WHAT NEEDS TO BE DONE:
Retype each line below precisely.

DATASET RECORDS:
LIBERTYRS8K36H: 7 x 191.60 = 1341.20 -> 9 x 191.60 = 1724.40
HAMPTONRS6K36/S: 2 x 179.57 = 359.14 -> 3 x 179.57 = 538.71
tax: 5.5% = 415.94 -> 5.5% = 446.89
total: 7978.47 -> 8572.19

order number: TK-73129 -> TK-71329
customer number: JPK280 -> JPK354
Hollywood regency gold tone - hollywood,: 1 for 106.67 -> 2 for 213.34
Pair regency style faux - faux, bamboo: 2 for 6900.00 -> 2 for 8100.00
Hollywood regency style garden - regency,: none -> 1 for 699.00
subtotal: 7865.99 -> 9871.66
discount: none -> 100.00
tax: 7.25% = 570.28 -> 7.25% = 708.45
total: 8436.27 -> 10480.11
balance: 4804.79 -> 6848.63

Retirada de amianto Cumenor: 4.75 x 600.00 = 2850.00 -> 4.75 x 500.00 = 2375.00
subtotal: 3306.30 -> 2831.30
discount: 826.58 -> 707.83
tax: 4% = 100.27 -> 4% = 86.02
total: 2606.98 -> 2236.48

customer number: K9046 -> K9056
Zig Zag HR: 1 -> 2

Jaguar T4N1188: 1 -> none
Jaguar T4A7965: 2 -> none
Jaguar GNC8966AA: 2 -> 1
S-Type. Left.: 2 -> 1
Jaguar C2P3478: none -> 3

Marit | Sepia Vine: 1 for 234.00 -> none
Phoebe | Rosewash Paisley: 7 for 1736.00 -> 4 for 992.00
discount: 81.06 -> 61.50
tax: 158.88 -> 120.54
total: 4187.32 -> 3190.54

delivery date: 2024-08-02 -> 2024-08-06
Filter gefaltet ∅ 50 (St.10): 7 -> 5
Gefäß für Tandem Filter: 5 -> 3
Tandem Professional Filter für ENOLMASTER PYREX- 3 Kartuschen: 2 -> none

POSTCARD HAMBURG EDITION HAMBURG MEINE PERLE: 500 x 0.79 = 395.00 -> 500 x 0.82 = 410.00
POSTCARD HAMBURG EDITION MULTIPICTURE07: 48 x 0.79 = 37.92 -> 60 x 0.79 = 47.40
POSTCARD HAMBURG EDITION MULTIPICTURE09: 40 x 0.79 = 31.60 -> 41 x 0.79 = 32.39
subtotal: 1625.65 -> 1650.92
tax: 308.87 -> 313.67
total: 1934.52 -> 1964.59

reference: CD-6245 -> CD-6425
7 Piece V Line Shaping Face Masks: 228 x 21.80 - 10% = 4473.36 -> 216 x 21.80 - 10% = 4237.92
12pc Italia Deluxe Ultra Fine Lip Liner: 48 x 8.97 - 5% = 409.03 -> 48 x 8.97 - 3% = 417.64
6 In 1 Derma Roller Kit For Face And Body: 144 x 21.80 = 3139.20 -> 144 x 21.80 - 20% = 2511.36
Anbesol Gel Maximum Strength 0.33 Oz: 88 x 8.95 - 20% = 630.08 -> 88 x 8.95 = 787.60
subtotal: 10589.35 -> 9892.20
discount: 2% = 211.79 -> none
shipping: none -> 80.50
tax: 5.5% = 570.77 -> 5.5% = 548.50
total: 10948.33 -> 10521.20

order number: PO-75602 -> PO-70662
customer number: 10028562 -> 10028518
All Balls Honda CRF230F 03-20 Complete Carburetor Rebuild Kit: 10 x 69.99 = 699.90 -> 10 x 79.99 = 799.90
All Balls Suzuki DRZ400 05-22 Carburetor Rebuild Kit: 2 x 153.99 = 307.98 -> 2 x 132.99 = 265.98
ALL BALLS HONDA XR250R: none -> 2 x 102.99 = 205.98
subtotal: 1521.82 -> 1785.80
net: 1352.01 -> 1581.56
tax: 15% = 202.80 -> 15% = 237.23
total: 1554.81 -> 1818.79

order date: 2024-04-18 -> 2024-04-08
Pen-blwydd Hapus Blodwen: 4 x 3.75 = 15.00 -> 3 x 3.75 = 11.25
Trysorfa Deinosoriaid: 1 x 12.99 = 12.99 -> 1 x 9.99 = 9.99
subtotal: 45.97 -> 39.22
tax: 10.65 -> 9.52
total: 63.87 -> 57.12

EXERCISE SOLUTION:
LIBERTYRS8K36H: 7 x 191.60 = 1341.20 -> 9 x 191.60 = 1724.40
HAMPTONRS6K36/S: 2 x 179.57 = 359.14 -> 3 x 179.57 = 538.71
tax: 5.5% = 415.94 -> 5.5% = 446.89
total: 7978.47 -> 8572.19

order number: TK-73129 -> TK-71329
customer number: JPK280 -> JPK354
Hollywood regency gold tone - hollywood,: 1 for 106.67 -> 2 for 213.34
Pair regency style faux - faux, bamboo: 2 for 6900.00 -> 2 for 8100.00
Hollywood regency style garden - regency,: none -> 1 for 699.00
subtotal: 7865.99 -> 9871.66
discount: none -> 100.00
tax: 7.25% = 570.28 -> 7.25% = 708.45
total: 8436.27 -> 10480.11
balance: 4804.79 -> 6848.63

Retirada de amianto Cumenor: 4.75 x 600.00 = 2850.00 -> 4.75 x 500.00 = 2375.00
subtotal: 3306.30 -> 2831.30
discount: 826.58 -> 707.83
tax: 4% = 100.27 -> 4% = 86.02
total: 2606.98 -> 2236.48

customer number: K9046 -> K9056
Zig Zag HR: 1 -> 2

Jaguar T4N1188: 1 -> none
Jaguar T4A7965: 2 -> none
Jaguar GNC8966AA: 2 -> 1
S-Type. Left.: 2 -> 1
Jaguar C2P3478: none -> 3

Marit | Sepia Vine: 1 for 234.00 -> none
Phoebe | Rosewash Paisley: 7 for 1736.00 -> 4 for 992.00
discount: 81.06 -> 61.50
tax: 158.88 -> 120.54
total: 4187.32 -> 3190.54

delivery date: 2024-08-02 -> 2024-08-06
Filter gefaltet ∅ 50 (St.10): 7 -> 5
Gefäß für Tandem Filter: 5 -> 3
Tandem Professional Filter für ENOLMASTER PYREX- 3 Kartuschen: 2 -> none

POSTCARD HAMBURG EDITION HAMBURG MEINE PERLE: 500 x 0.79 = 395.00 -> 500 x 0.82 = 410.00
POSTCARD HAMBURG EDITION MULTIPICTURE07: 48 x 0.79 = 37.92 -> 60 x 0.79 = 47.40
POSTCARD HAMBURG EDITION MULTIPICTURE09: 40 x 0.79 = 31.60 -> 41 x 0.79 = 32.39
subtotal: 1625.65 -> 1650.92
tax: 308.87 -> 313.67
total: 1934.52 -> 1964.59

reference: CD-6245 -> CD-6425
7 Piece V Line Shaping Face Masks: 228 x 21.80 - 10% = 4473.36 -> 216 x 21.80 - 10% = 4237.92
12pc Italia Deluxe Ultra Fine Lip Liner: 48 x 8.97 - 5% = 409.03 -> 48 x 8.97 - 3% = 417.64
6 In 1 Derma Roller Kit For Face And Body: 144 x 21.80 = 3139.20 -> 144 x 21.80 - 20% = 2511.36
Anbesol Gel Maximum Strength 0.33 Oz: 88 x 8.95 - 20% = 630.08 -> 88 x 8.95 = 787.60
subtotal: 10589.35 -> 9892.20
discount: 2% = 211.79 -> none
shipping: none -> 80.50
tax: 5.5% = 570.77 -> 5.5% = 548.50
total: 10948.33 -> 10521.20

order number: PO-75602 -> PO-70662
customer number: 10028562 -> 10028518
All Balls Honda CRF230F 03-20 Complete Carburetor Rebuild Kit: 10 x 69.99 = 699.90 -> 10 x 79.99 = 799.90
All Balls Suzuki DRZ400 05-22 Carburetor Rebuild Kit: 2 x 153.99 = 307.98 -> 2 x 132.99 = 265.98
ALL BALLS HONDA XR250R: none -> 2 x 102.99 = 205.98
subtotal: 1521.82 -> 1785.80
net: 1352.01 -> 1581.56
tax: 15% = 202.80 -> 15% = 237.23
total: 1554.81 -> 1818.79

order date: 2024-04-18 -> 2024-04-08
Pen-blwydd Hapus Blodwen: 4 x 3.75 = 15.00 -> 3 x 3.75 = 11.25
Trysorfa Deinosoriaid: 1 x 12.99 = 12.99 -> 1 x 9.99 = 9.99
subtotal: 45.97 -> 39.22
tax: 10.65 -> 9.52
total: 63.87 -> 57.12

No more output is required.